Task details:
Go through the records and extract every line with the word "Median".

╭─ Study material

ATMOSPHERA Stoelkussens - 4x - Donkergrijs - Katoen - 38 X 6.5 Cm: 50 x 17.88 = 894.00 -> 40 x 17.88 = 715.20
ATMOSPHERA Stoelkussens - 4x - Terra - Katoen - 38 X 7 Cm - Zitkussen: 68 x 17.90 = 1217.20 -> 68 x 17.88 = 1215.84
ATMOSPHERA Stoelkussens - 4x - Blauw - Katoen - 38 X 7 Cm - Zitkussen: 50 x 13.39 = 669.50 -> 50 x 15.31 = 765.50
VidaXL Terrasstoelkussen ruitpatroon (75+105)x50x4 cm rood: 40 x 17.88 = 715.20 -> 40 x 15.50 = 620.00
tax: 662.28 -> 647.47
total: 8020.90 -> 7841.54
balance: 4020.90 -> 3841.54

╰─
╭─ Study material

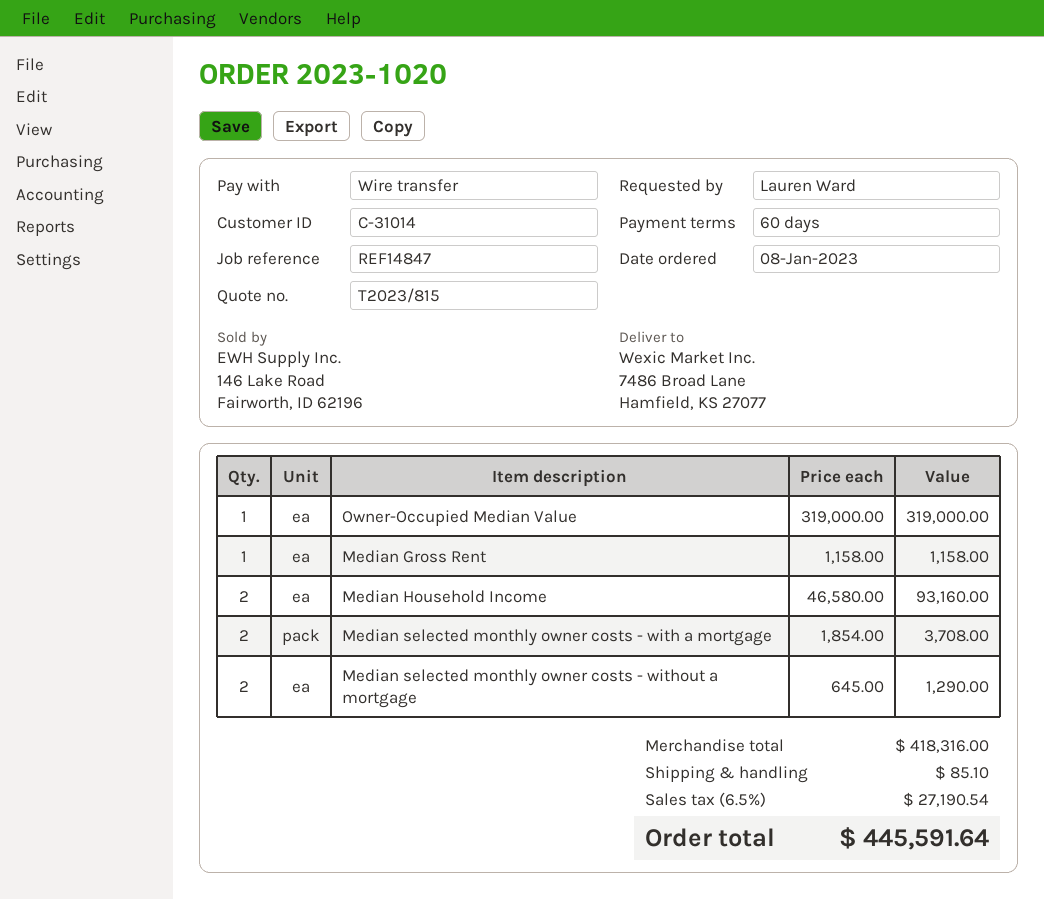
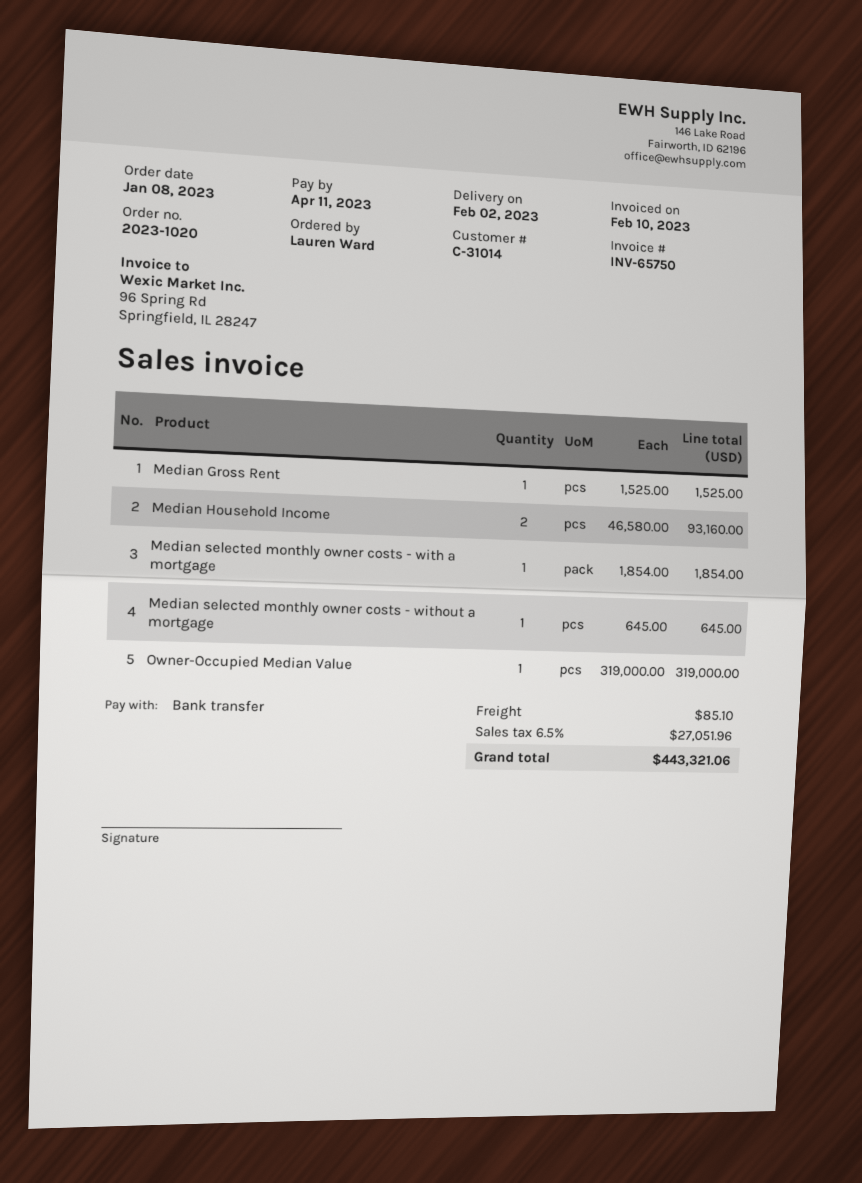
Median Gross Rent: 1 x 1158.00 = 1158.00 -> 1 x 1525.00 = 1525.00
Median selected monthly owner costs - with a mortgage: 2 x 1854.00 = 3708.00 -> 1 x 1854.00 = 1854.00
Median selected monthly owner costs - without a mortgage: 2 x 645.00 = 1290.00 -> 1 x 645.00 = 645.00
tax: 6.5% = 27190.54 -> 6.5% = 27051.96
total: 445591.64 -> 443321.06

╰─

Task result:
Median Gross Rent: 1 x 1158.00 = 1158.00 -> 1 x 1525.00 = 1525.00
Median selected monthly owner costs - with a mortgage: 2 x 1854.00 = 3708.00 -> 1 x 1854.00 = 1854.00
Median selected monthly owner costs - without a mortgage: 2 x 645.00 = 1290.00 -> 1 x 645.00 = 645.00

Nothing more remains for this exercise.